Pai de Vitor Kley, Ivan foi número 81 do ranking da ATP em simples nos anos 80 e falou sobre a quase carreira do filho no esporte
Vitor Kley é um dos principais artistas brasileiros do momento. O gaúcho de 28 anos, sucesso por aqui e também em Portugal por conta dos hits "O Sol", "Pupila", "Morena" e "Adrenalizou", que hoje arrepia os palcos com sua música durante muito tempo pensou que poderia fazer sucesso em outra frente, no esporte.
O músico é filho de Ivan Kley, que foi um dos grandes tenistas brasileiros nos anos 70 e 80, tendo chegado ao ranking de 81 em simples e 56 nas duplas na lista da ATP.
"Desde que nasceram, nós colocamos o esporte na vida dos nossos filhos. Até o Bruno (irmão e empresário de Vitor) eu queria que fosse piloto de Fórmula 1, mas coloquei eles no tênis, sem muita pressão. Já existia pressão por ser meu filho. Ele (Vitor) começou a jogar com uns 8, 7 anos ali na academia, depois com 10 anos começou a música. E minha esposa, na parte de música, de conhecer música, eu não conheço nada, não toco nada, a minha esposa falou pra gente colocar ele na aula de música.

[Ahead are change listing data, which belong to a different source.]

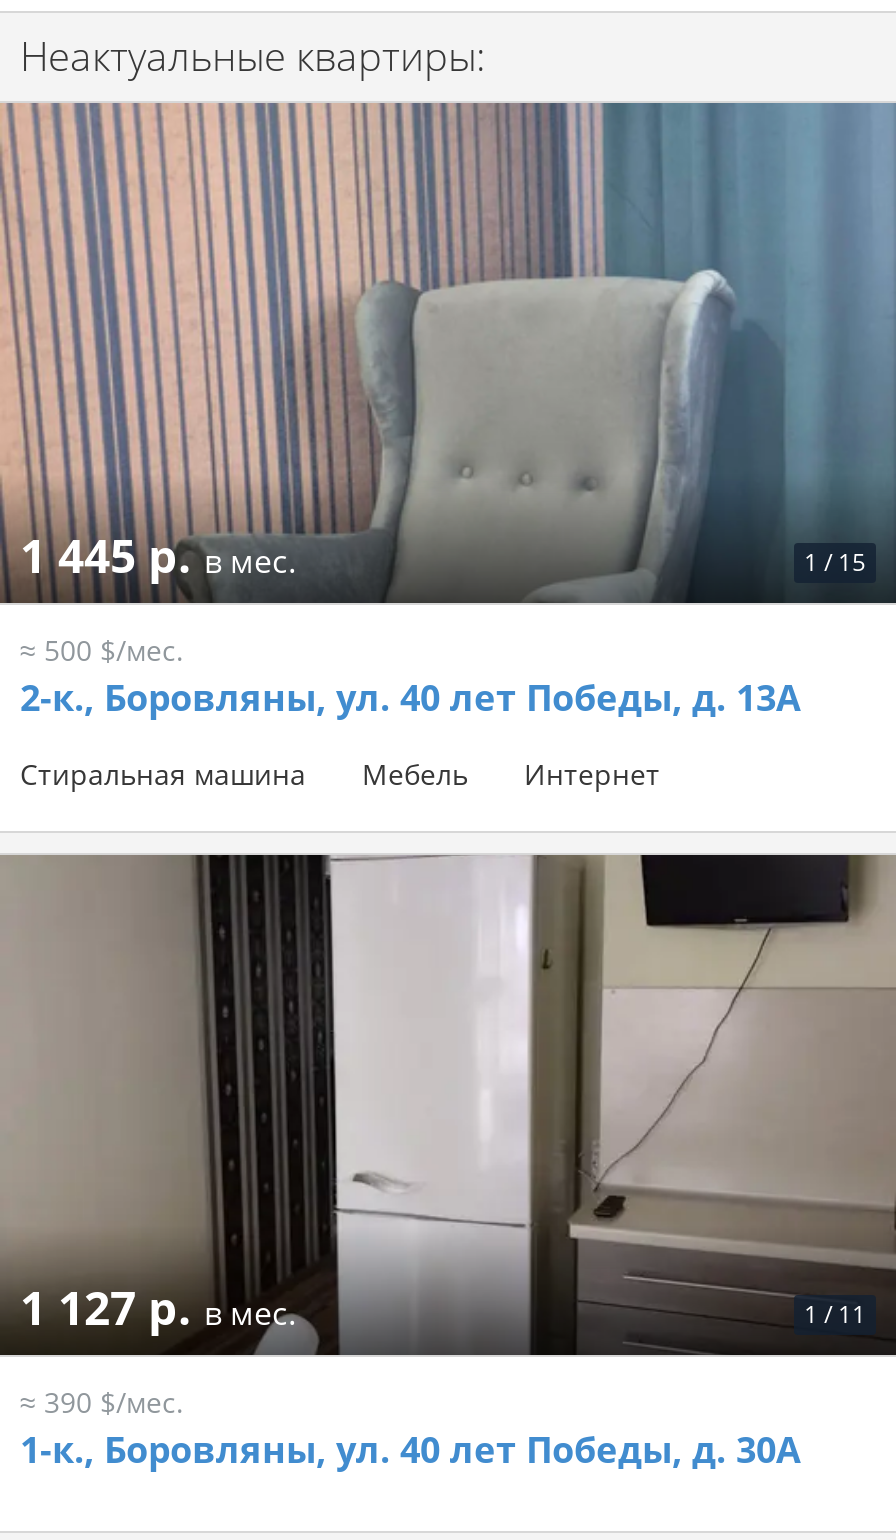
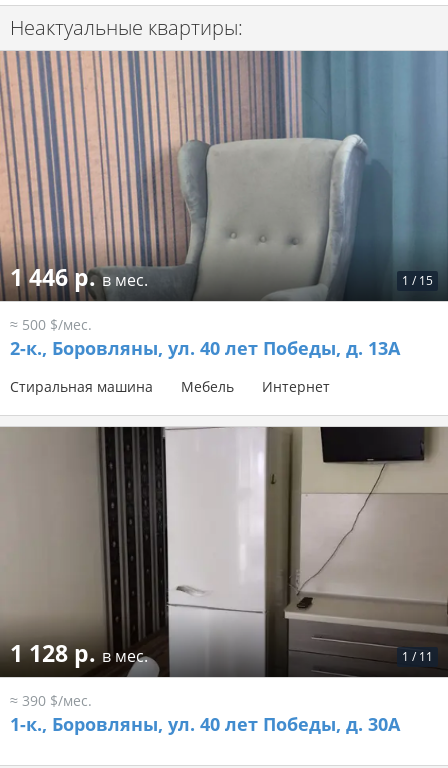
- 1 445 р. в мес.
+ 1 446 р. в мес.

- 1 127 р. в мес.
+ 1 128 р. в мес.
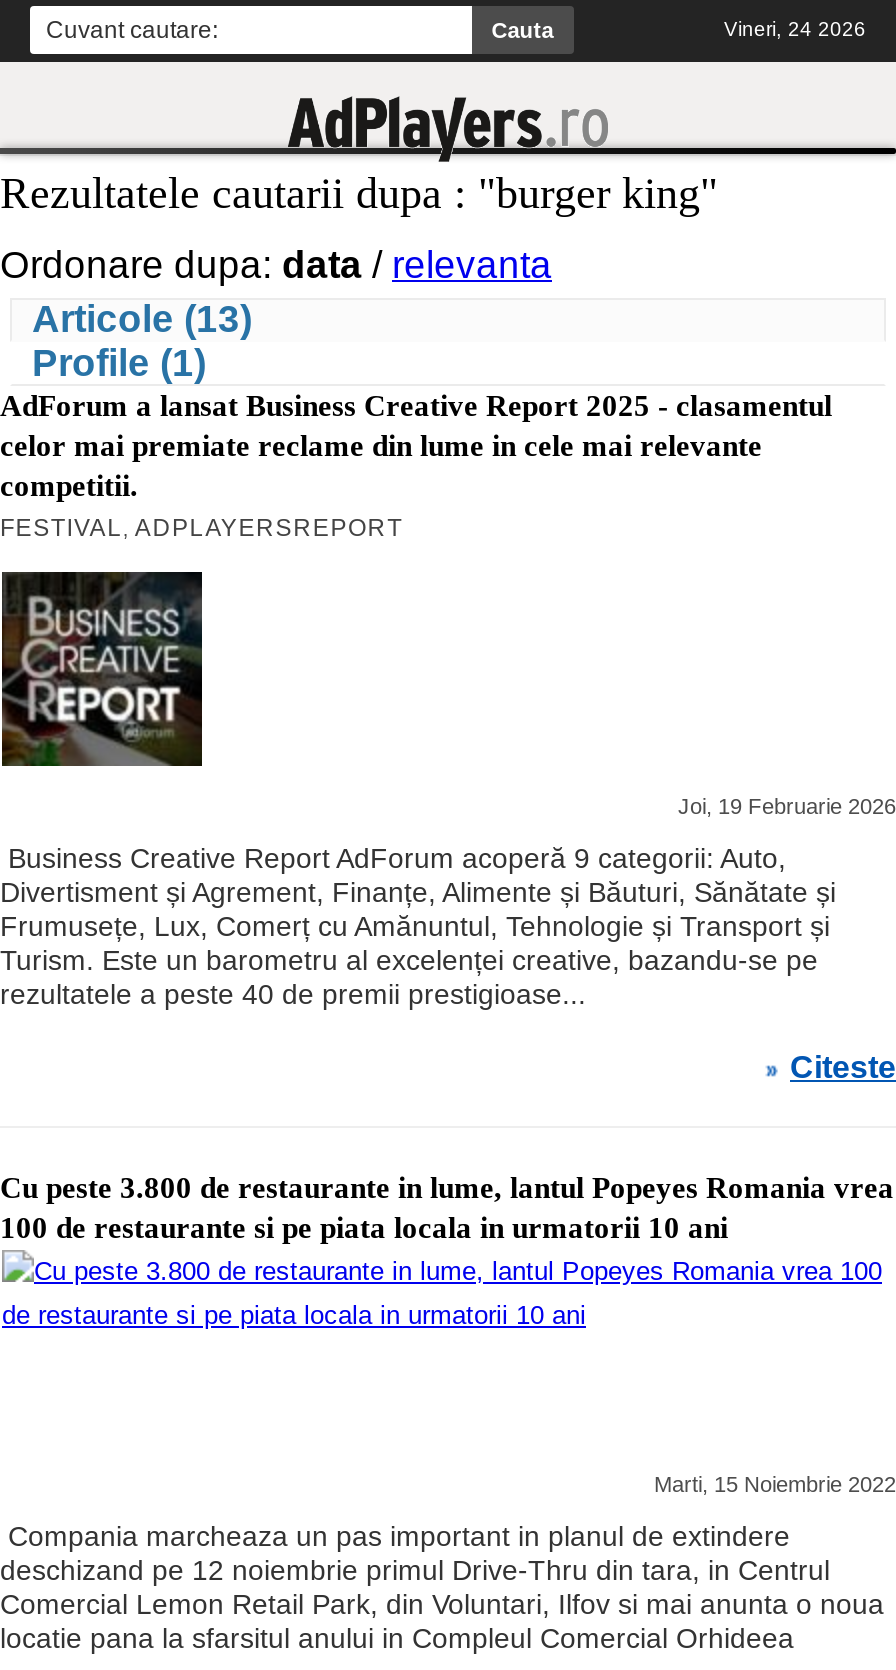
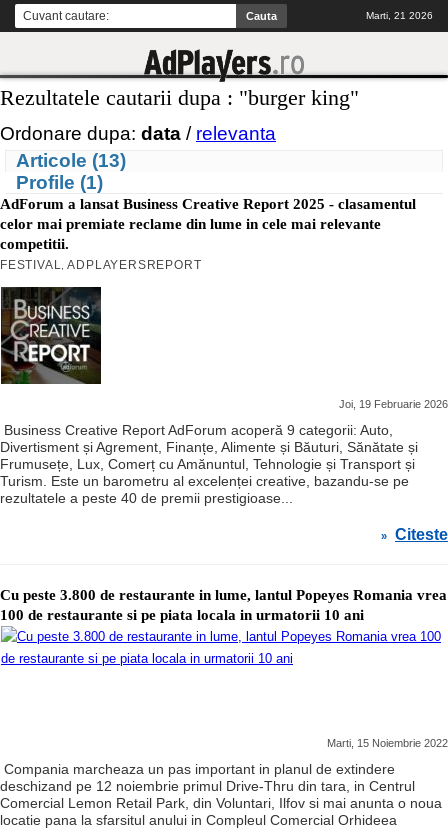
- Vineri, 24 2026
+ Marti, 21 2026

E eu que dei a primeira guitarra pra ele, gostei da guitarra e dei pra ele. Ele começou a tocar todo desafinado e minha esposa disse: 'Vai pra escola de música'", relembrou Ivan, Coordenador da ADK Tennis, em Itajaí-SC, à ESPN.
"Ele começou e o professor disse que tinha talento. Chegou nos 14 anos ele falou pra minha esposa: 'Acho que o pai vai ficar chateado, mas eu não quero mais jogar tênis. É muito difícil, tem que treinar muito. Ele vai ficar chateado, mas eu quero seguir na música'. A gente fez uma reunião em casa e eu falei: 'Qualquer profissão que tu fizer eu vou ficar satisfeito, mas você tem que fazer bem feito, seja na música, no tênis'. Ele falou que queria a música. Ficava no quarto trancado 8h, 10h. Aí ele saía: 'Pai, fiz uma música'. Depois veio a brincadeira entre eu, ele e o Bruno, eu chegava em casa do trabalho e falava: 'Cadê o hit?'. Ele falava: 'Vai sair'", completou o ex-tenista.
Ivan, que disputou partidas contra lendas do tênis no circuito profissional como Jim Courier e Goran Ivanisevic, falou de um momento marcante em que descobriu que talvez o tênis não fosse ser o caminho de Vitor Kley.
"Acho que ele não tinha potencial pra chegar (longe), mais pela parte mental. Ele jogou uma vez um torneio com 12 anos, estava ganhando do menino. Aí o menino começou a chorar e ele entregou o jogo. 'Pai ele tá chorando'. Eu falei: 'Você ganha e depois vai lá e consola'. Ele não tinha essa mentalidade de matar ou morrer. Pra ser um tenista completo tem que ter isso. Não via ele como um potencial de ser 100 do mundo, não via isso nele, acho que ele também não via. Não era uma coisa como ele falava da música, na música ele falava e os olhos dele brilhavam. Ele acha até hoje o tênis muito difícil", disse Ivan.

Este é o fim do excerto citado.